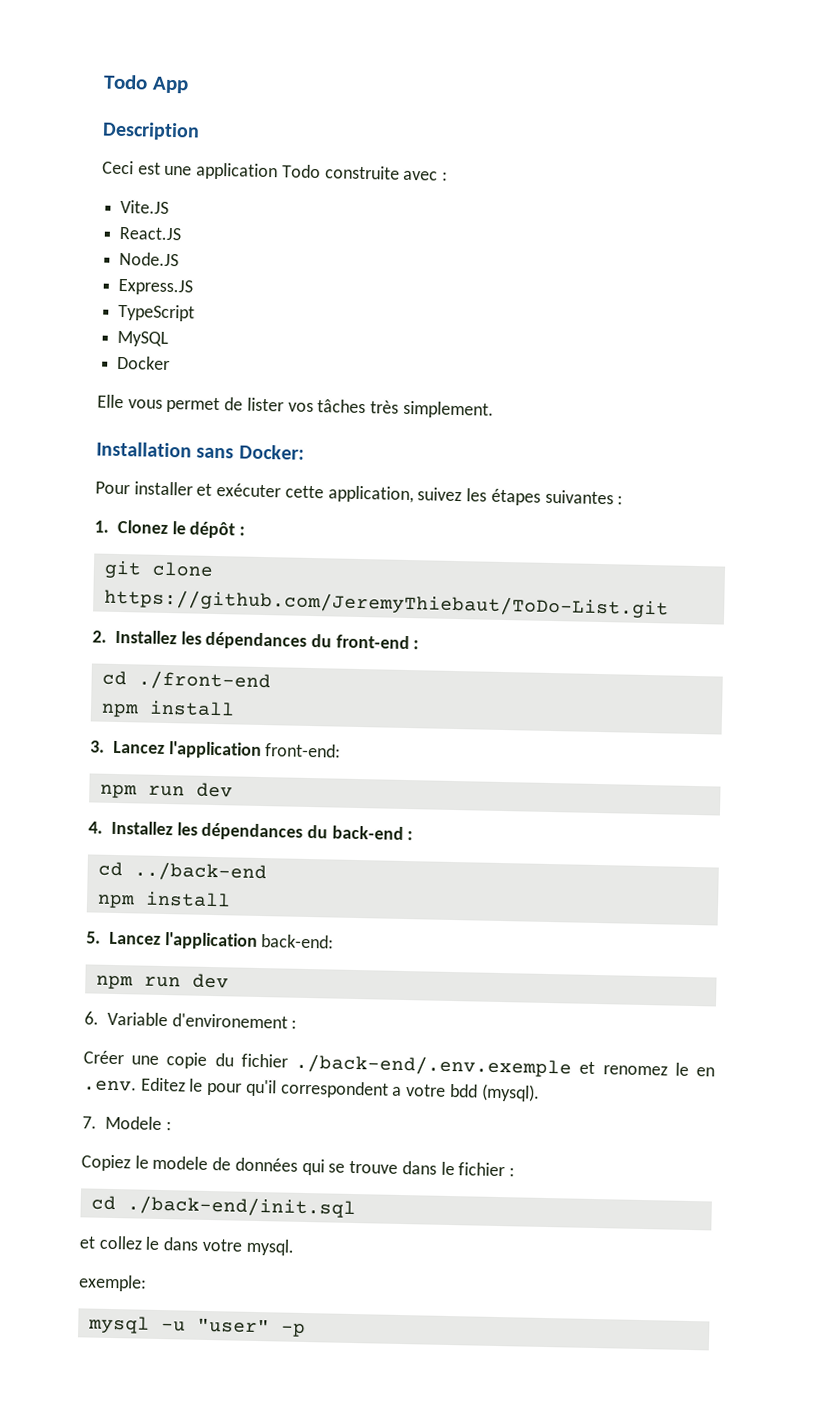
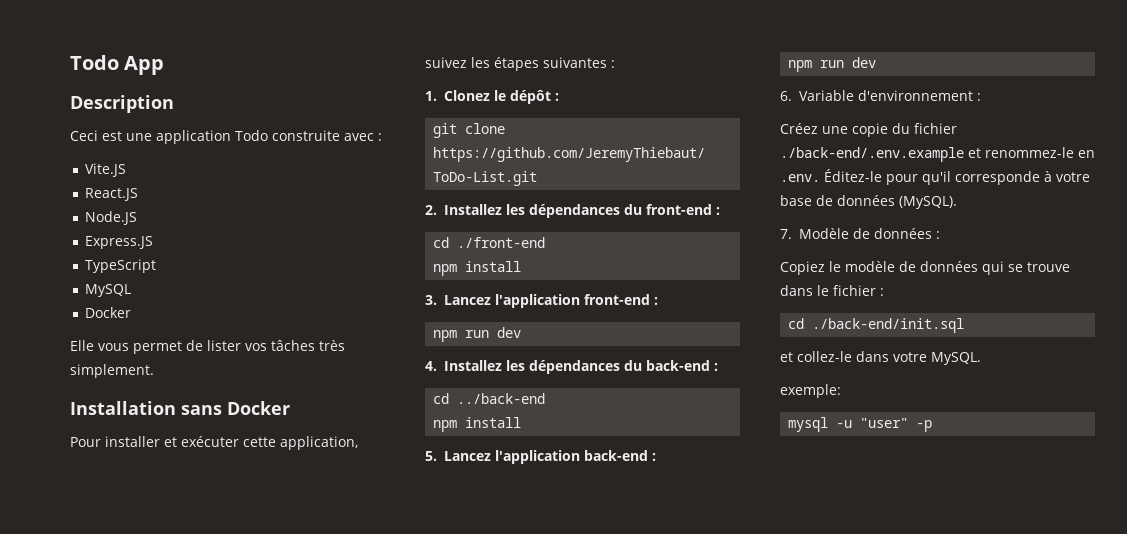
- Installation sans Docker:
+ Installation sans Docker
- 3. Lancez l'application front-end:
+ 3. Lancez l'application front-end :
- 5. Lancez l'application back-end:
+ 5. Lancez l'application back-end :
- 6. Variable d'environement :
- Créer une copie du fichier ./back-end/.env.exemple et renomez le en .env. Editez le pour qu'il correspondent a votre bdd (mysql).
- 7. Modele :
+ 6. Variable d'environnement :
+ Créez une copie du fichier ./back-end/.env.example et renommez-le en .env. Éditez-le pour qu'il corresponde à votre base de données (MySQL).
+ 7. Modèle de données :
- Copiez le modele de données qui se trouve dans le fichier :
+ Copiez le modèle de données qui se trouve dans le fichier :
- et collez le dans votre mysql.
+ et collez-le dans votre MySQL.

________________

◆ TASK TO CARRY OUT: Keep the pictures out, and write out the rest of the data above word for word.

◆ EXERCISE RESULT:
- Installation sans Docker:
+ Installation sans Docker
- 3. Lancez l'application front-end:
+ 3. Lancez l'application front-end :
- 5. Lancez l'application back-end:
+ 5. Lancez l'application back-end :
- 6. Variable d'environement :
- Créer une copie du fichier ./back-end/.env.exemple et renomez le en .env. Editez le pour qu'il correspondent a votre bdd (mysql).
- 7. Modele :
+ 6. Variable d'environnement :
+ Créez une copie du fichier ./back-end/.env.example et renommez-le en .env. Éditez-le pour qu'il corresponde à votre base de données (MySQL).
+ 7. Modèle de données :
- Copiez le modele de données qui se trouve dans le fichier :
+ Copiez le modèle de données qui se trouve dans le fichier :
- et collez le dans votre mysql.
+ et collez-le dans votre MySQL.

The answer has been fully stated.